● **AIM OF THE TASK**: Nothing other than the lines from the one containing "Fig. 5B, inset)." through the last line of the data below should be output, each reproduced exactly.

● **RECORDS TO PROCESS**:

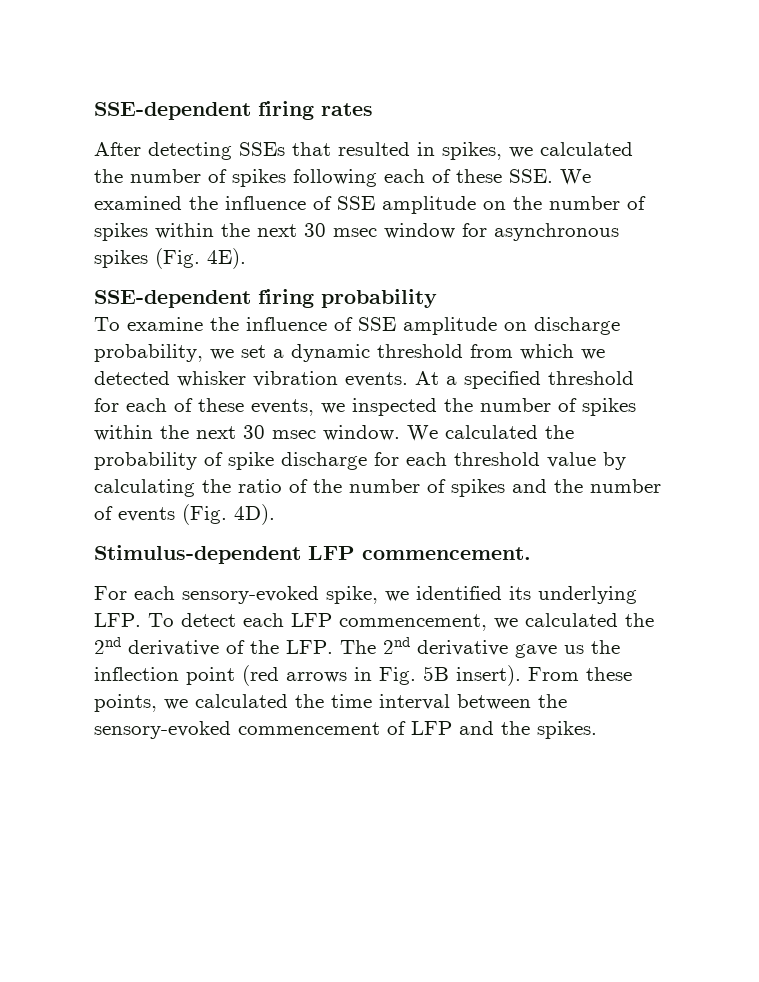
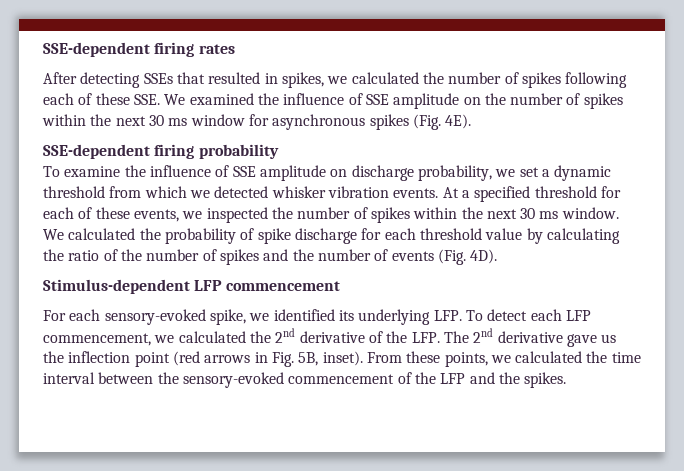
- After detecting SSEs that resulted in spikes, we calculated the number of spikes following each of these SSE. We examined the influence of SSE amplitude on the number of spikes within the next 30 msec window for asynchronous spikes (Fig. 4E).
+ After detecting SSEs that resulted in spikes, we calculated the number of spikes following each of these SSE. We examined the influence of SSE amplitude on the number of spikes within the next 30 ms window for asynchronous spikes (Fig. 4E).
- At a specified threshold for each of these events, we inspected the number of spikes within the next 30 msec window.
+ At a specified threshold for each of these events, we inspected the number of spikes within the next 30 ms window.
- Stimulus-dependent LFP commencement.
+ Stimulus-dependent LFP commencement
- For each sensory-evoked spike, we identified its underlying LFP. To detect each LFP commencement, we calculated the 2nd derivative of the LFP. The 2nd derivative gave us the inflection point (red arrows in Fig. 5B insert).
+ For each sensory-evoked spike, we identified its underlying LFP. To detect each LFP commencement, we calculated the 2nd derivative of the LFP. The 2nd derivative gave us the inflection point (red arrows in Fig. 5B, inset).
- From these points, we calculated the time interval between the sensory-evoked commencement of LFP and the spikes.
+ From these points, we calculated the time interval between the sensory-evoked commencement of the LFP and the spikes.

● **WRITTEN ANSWER**:
+ For each sensory-evoked spike, we identified its underlying LFP. To detect each LFP commencement, we calculated the 2nd derivative of the LFP. The 2nd derivative gave us the inflection point (red arrows in Fig. 5B, inset).
- From these points, we calculated the time interval between the sensory-evoked commencement of LFP and the spikes.
+ From these points, we calculated the time interval between the sensory-evoked commencement of the LFP and the spikes.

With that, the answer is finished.